• [Your instructions]: Examine the material below. Gather every line in which the string "none" appears.
+ + + + +
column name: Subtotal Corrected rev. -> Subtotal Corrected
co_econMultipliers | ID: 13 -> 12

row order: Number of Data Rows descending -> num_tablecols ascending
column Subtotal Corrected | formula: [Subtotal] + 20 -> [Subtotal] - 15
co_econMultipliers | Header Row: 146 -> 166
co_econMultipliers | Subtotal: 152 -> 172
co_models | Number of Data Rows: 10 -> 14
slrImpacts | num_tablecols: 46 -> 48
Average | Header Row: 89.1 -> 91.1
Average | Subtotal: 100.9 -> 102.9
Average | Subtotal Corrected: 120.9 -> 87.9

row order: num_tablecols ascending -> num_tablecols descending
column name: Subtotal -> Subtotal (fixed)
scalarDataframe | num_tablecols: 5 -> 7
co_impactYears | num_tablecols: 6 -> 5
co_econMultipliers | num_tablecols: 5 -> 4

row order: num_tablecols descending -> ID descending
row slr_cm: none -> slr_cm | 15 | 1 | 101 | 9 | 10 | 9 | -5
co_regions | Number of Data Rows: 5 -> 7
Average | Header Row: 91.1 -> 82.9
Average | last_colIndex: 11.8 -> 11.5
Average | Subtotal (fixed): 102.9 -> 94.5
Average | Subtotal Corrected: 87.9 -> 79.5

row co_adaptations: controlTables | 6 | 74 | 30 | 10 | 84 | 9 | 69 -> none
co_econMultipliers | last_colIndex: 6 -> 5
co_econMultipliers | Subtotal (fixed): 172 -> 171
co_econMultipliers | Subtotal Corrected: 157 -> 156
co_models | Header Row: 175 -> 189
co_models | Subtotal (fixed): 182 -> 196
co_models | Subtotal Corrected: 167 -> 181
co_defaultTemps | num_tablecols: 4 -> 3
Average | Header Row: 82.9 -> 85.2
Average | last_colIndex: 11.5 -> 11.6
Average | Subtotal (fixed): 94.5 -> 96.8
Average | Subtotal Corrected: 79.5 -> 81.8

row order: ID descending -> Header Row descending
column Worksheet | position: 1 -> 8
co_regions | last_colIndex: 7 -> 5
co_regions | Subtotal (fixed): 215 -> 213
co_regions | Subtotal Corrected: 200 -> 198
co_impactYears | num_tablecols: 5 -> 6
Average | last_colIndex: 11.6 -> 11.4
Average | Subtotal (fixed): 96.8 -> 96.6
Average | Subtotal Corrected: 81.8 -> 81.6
+ + + + +
• [Result for this exercise]:
row slr_cm: none -> slr_cm | 15 | 1 | 101 | 9 | 10 | 9 | -5
row co_adaptations: controlTables | 6 | 74 | 30 | 10 | 84 | 9 | 69 -> none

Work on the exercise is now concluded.